Yeni göç politikasının neden bu kadar tepki çektiğini anlamak adına maddelerine göz atmak ve muhtemel sonuçları hakkında değerlendirilmeler yapmak gerekmektedir. Göç yasasının en tartışmalı hükümler ise şöyledir;
- Yabancılara kira desteği ve aile yardımları, bazı çalışma şartına bağlanacak.
- Çalışan yabancılar Fransa'ya geldikten 3 ay sonra, çalışmayanlar ise 5 yıl sonra kira desteğinden faydalanabilecek.
- Bir işi olan yabancılar ülkeye geldikten 30 ay sonra, işi olmayanlar ise 5 yıl sonra aile yardımlarına erişebilecek.
- Güvenlik güçlerine karşı suç işleyen çifte vatandaşlar, Fransız vatandaşlığından çıkarılabilecek.
- Fransa'da doğan yabancı ailelerin çocuklarının Fransız vatandaşlığını 16-18 yaşları arasında talep etmeleri ve vatandaş olmaları için daha önce suç işlememiş olmaları gerekecek.
- Aile birleşimi koşulları zorlaştırılacak.

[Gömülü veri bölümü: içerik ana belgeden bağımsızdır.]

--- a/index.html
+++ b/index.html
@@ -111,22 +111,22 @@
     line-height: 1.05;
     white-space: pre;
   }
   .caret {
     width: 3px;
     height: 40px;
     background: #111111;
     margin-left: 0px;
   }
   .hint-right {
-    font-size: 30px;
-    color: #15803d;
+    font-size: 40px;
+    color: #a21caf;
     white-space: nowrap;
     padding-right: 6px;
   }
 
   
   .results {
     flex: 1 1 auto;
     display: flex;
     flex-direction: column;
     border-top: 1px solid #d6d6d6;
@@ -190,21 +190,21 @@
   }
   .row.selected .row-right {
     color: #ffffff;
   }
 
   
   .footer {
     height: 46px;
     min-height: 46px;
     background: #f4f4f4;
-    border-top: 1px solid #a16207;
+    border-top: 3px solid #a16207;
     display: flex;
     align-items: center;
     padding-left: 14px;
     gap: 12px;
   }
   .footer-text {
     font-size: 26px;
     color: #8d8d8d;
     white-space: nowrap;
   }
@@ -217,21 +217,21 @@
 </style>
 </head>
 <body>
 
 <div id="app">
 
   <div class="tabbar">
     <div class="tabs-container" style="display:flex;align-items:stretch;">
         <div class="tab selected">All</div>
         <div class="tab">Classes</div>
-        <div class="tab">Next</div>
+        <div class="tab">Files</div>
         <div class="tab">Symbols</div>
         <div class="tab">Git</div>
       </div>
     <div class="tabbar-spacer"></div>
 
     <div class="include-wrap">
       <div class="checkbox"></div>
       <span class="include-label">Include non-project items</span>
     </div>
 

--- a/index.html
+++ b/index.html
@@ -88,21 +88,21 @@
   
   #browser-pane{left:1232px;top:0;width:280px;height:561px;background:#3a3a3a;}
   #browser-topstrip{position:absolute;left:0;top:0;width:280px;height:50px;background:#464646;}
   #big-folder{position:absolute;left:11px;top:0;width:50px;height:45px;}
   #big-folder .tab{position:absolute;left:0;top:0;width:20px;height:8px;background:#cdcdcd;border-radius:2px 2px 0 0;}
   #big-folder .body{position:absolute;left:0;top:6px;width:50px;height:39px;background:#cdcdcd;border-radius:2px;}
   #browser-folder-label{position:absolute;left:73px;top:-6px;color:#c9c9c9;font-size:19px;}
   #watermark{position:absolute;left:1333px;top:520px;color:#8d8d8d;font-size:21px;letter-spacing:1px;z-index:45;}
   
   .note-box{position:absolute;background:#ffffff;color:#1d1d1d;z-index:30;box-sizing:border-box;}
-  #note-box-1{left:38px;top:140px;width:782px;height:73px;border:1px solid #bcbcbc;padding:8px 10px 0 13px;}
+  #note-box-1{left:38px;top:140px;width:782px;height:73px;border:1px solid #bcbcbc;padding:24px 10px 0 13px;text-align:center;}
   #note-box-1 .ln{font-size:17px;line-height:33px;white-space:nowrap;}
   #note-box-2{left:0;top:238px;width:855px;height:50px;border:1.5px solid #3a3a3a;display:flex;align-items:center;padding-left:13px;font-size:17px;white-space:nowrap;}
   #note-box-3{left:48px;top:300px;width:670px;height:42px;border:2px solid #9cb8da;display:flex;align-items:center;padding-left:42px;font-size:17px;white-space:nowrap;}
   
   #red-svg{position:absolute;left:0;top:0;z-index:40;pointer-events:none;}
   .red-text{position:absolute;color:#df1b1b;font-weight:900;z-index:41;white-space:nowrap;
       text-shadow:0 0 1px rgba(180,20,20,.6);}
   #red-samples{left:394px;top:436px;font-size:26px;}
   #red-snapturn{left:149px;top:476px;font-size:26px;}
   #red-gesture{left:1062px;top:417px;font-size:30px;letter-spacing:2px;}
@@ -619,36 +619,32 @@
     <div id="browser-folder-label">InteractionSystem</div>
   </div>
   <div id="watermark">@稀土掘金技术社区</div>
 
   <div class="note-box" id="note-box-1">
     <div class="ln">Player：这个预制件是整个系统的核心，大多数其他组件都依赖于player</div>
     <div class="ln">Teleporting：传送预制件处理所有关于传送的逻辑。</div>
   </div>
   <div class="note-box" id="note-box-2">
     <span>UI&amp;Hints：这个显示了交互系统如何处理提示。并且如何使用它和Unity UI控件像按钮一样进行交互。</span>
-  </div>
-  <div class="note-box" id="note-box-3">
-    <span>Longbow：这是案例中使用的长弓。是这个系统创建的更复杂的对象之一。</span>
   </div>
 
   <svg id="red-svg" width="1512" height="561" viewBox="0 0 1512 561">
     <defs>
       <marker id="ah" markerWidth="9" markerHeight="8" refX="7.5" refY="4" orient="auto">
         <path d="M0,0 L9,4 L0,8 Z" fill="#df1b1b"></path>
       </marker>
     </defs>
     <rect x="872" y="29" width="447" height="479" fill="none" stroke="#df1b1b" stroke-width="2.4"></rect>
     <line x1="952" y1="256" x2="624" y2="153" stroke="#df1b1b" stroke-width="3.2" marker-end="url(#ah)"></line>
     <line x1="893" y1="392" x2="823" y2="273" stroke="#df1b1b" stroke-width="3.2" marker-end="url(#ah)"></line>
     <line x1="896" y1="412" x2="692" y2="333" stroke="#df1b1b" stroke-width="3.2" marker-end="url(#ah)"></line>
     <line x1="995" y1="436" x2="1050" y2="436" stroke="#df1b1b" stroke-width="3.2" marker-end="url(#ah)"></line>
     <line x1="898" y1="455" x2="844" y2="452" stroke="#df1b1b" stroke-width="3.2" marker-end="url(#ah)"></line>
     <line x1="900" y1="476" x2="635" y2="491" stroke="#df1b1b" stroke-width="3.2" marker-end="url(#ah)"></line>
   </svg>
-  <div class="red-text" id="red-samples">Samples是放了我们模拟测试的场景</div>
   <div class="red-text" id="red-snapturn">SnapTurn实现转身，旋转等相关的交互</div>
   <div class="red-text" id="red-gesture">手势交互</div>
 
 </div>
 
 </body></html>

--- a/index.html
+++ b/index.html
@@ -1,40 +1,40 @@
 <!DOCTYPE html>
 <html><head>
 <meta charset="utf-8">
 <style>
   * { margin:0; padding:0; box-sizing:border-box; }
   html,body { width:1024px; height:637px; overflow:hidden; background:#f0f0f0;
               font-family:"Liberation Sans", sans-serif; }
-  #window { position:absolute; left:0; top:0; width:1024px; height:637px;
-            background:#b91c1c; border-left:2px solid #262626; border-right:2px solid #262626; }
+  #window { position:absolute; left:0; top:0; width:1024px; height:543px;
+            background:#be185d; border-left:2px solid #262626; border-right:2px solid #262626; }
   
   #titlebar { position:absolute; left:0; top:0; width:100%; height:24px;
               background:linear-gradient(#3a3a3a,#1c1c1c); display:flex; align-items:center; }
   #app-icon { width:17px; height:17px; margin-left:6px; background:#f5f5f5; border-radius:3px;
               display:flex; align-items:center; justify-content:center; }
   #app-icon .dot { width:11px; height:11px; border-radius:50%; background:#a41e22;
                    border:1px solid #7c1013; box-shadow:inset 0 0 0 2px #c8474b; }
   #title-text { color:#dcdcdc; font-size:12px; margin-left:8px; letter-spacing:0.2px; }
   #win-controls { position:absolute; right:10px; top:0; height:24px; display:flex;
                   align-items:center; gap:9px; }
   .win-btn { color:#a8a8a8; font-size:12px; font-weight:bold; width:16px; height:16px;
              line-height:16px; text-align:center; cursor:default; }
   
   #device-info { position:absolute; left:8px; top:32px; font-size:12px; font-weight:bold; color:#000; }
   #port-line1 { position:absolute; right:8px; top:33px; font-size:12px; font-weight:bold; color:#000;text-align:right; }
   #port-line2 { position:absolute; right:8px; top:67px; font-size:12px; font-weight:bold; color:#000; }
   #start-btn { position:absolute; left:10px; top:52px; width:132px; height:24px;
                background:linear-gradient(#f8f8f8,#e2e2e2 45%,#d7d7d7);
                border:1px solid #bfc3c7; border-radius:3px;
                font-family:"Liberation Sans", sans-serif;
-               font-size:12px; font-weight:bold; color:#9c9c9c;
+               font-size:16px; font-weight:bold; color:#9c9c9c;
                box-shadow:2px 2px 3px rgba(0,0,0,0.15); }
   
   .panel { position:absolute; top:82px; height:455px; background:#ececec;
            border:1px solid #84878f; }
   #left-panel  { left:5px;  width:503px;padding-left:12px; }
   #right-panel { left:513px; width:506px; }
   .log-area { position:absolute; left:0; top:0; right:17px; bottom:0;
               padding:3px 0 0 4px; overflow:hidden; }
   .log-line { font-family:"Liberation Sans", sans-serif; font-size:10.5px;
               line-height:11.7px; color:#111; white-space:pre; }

- Eğitim için Fransa'ya gelen yabancı öğrencilerden depozito alınacak. Böylece gerektiğinde Fransa'dan uzaklaştırma kararı alındığında öğrencinin geri dönüş masraflarının karşılanması hedefleniyor.
Sonuç olarak yukarıda bahsi geçen bütün maddelerin ilerleyen süreçte Fransa’da yaşanacak göçmelere yönelik, insan hakları ihlallerinin ana dayanağını oluşturacağını söylemek mümkündür. Şimdiye kadar Fransa’nın izlediği en sıkı göçmen politikası olarak nitelendirilebilecek bu göç yasasıyla Fransa, ülkesine yönelik günden güne artan yeni göçmen dalgısını azaltmayı hedeflemektedir. Elbette bu durum ülkede hâlihazırda göçmen olarak yaşayan insanların yaşama şartlarını da zorlaştıracak ve mevcut eşitsizliği derinleştirecektir. Dün yaşanan protestoların ana sebebi de ortaya çıkacak olan mağduriyeti protesto etmeye yöneliktir.